Does Julia do automatic multithreading or parallelization if it is possible? For example, I have code in Fortran and in Julia. For a smaller problem, I get faster performance in Fortran. But as I increase the problem size, Julia gives me much better performance than Fortran. Both codes are same and a lot of “for loops” can be parallelized. As of now, I am just having a serial version in both Julia and Fortran.

No - all multithreading in pure Julia is single threaded by default. Called libraries may be using multithreading themselves though (like LAPACK and BLAS/MKL, as far as I know).

You may be experiencing good performance because of vectorization though. We can’t tell you why exactly without the source code though.

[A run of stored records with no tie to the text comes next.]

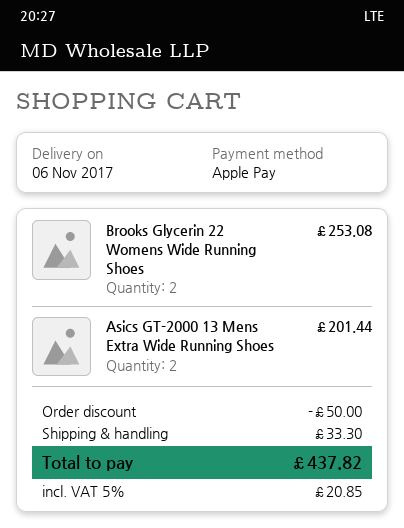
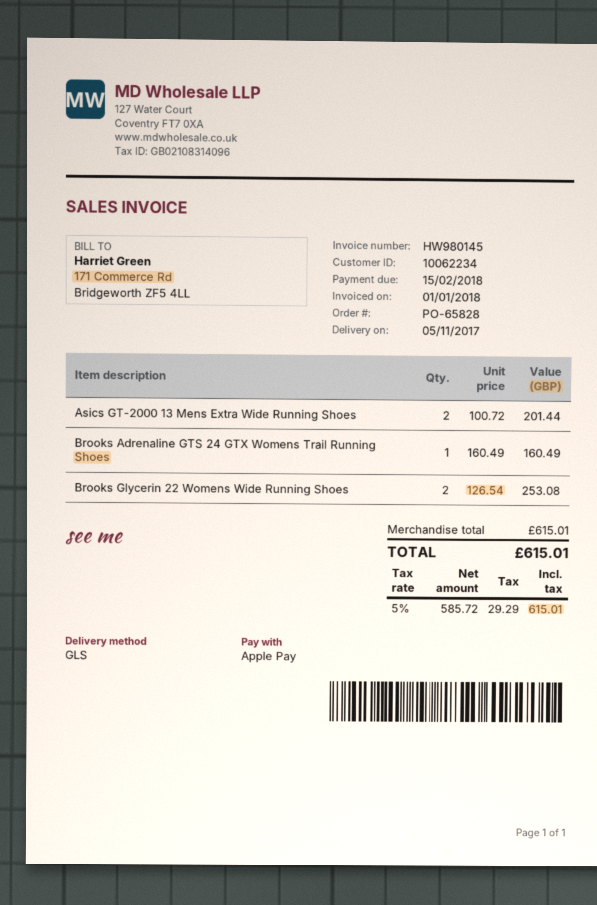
delivery date: 2017-11-06 -> 2017-11-05
Brooks Adrenaline GTS 24 GTX Womens Trail Running Shoes: none -> 1 for 160.49
discount: 50.00 -> none
shipping: 33.30 -> none
tax: 5% = 20.85 -> 5% = 29.29
total: 437.82 -> 615.01

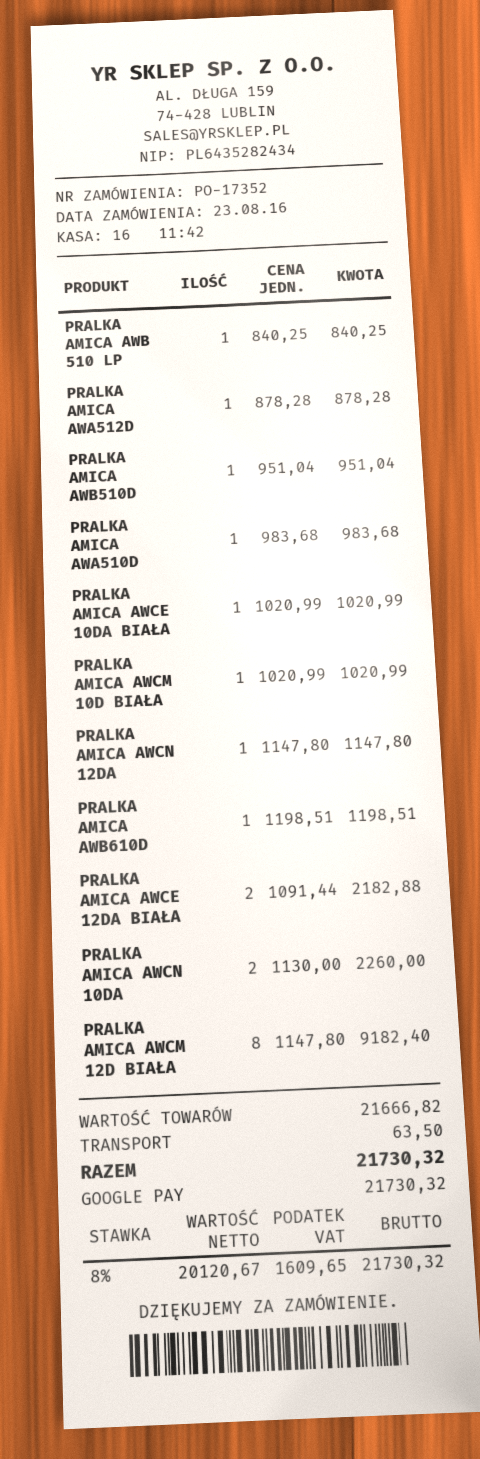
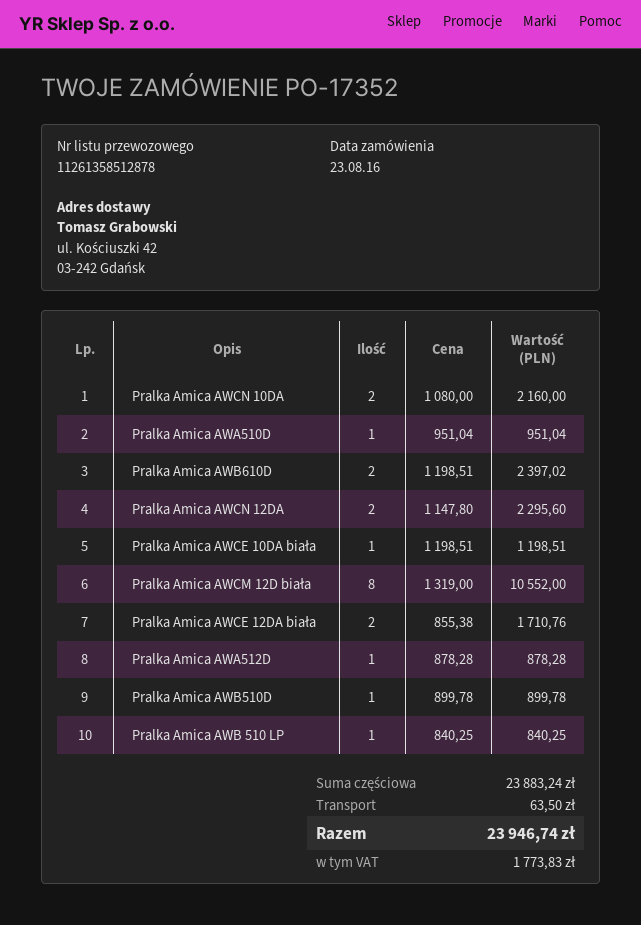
PRALKA AMICA AWB510D: 1 x 951.04 = 951.04 -> 1 x 899.78 = 899.78
PRALKA AMICA AWA510D: 1 x 983.68 = 983.68 -> 1 x 951.04 = 951.04
PRALKA AMICA AWCE 10DA BIAŁA: 1 x 1020.99 = 1020.99 -> 1 x 1198.51 = 1198.51
PRALKA AMICA AWCM 10D BIAŁA: 1 x 1020.99 = 1020.99 -> none
PRALKA AMICA AWCN 12DA: 1 x 1147.80 = 1147.80 -> 2 x 1147.80 = 2295.60
PRALKA AMICA AWB610D: 1 x 1198.51 = 1198.51 -> 2 x 1198.51 = 2397.02
PRALKA AMICA AWCE 12DA BIAŁA: 2 x 1091.44 = 2182.88 -> 2 x 855.38 = 1710.76
PRALKA AMICA AWCN 10DA: 2 x 1130.00 = 2260.00 -> 2 x 1080.00 = 2160.00
PRALKA AMICA AWCM 12D BIAŁA: 8 x 1147.80 = 9182.40 -> 8 x 1319.00 = 10552.00
subtotal: 21666.82 -> 23883.24
tax: 1609.65 -> 1773.83
total: 21730.32 -> 23946.74

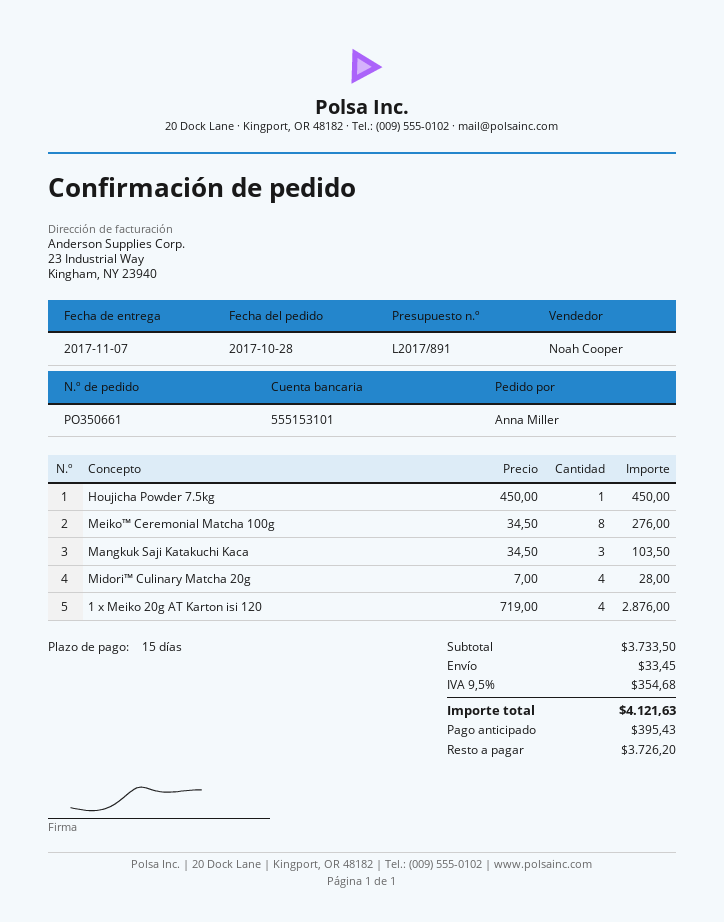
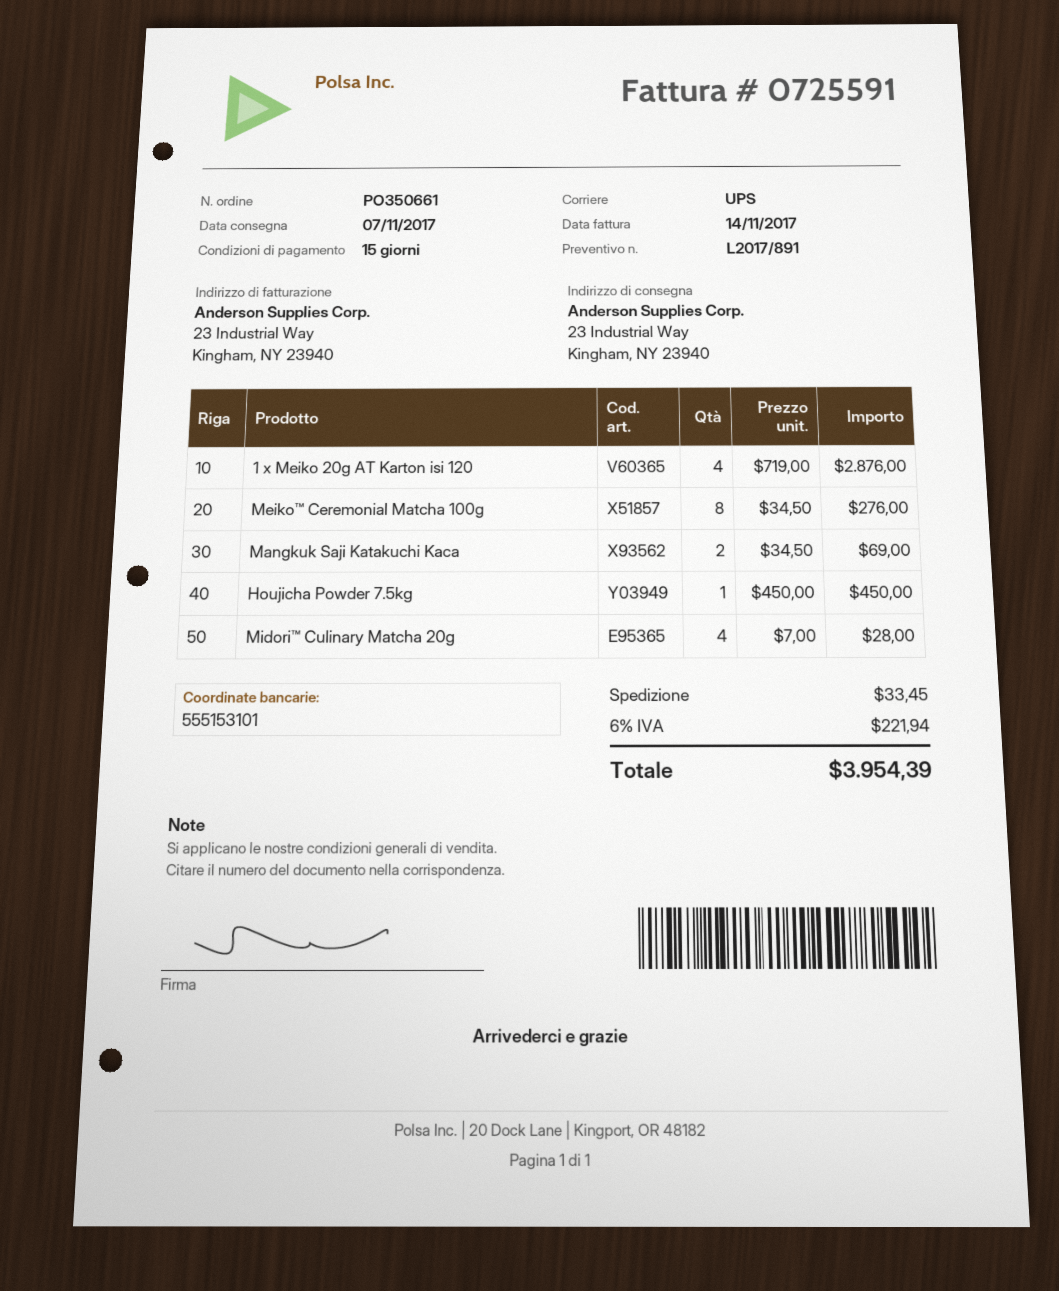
Mangkuk Saji Katakuchi Kaca: 3 x 34.50 = 103.50 -> 2 x 34.50 = 69.00
tax: 9.5% = 354.68 -> 6% = 221.94
total: 4121.63 -> 3954.39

Below is the portion of the code where calculation is done.
‘’’
for iteration_count = 1:maximum_iterations

# calculate ∇^2(residual)
for j = 2:ny for i = 2:nx
del_residual[i,j] = (residual[i+1,j] - 2*residual[i,j] +
residual[i-1,j])/dx^2 +
(residual[i,j+1] - 2*residual[i,j] +
residual[i,j-1])/dy^2
end end
aa = 0.0
bb = 0.0
# calculate aa, bb, cc. cc is the distance parameter(α_n)
for j = 2:ny for i = 2:nx
aa = aa + residual[i,j]*residual[i,j]
bb = bb + del_residual[i,j]*residual[i,j]
end end
cc = aa/(bb + tiny)
# update the numerical solution by adding some component of residual
for j = 1:ny for i = 1:nx
u_numerical[i,j] = u_numerical[i,j] + cc * residual[i,j]
end end
# update the residual by removiing some component of previous residual
for j = 1:ny for i = 1:nx
residual[i,j] = residual[i,j] - cc * del_residual[i,j]
end end
# compute the l2norm of residual
rms = compute_l2norm(nx, ny, residual)
println(iteration_count, " ", rms/initial_rms)
if (rms/initial_rms) <= tolerance
break
end
end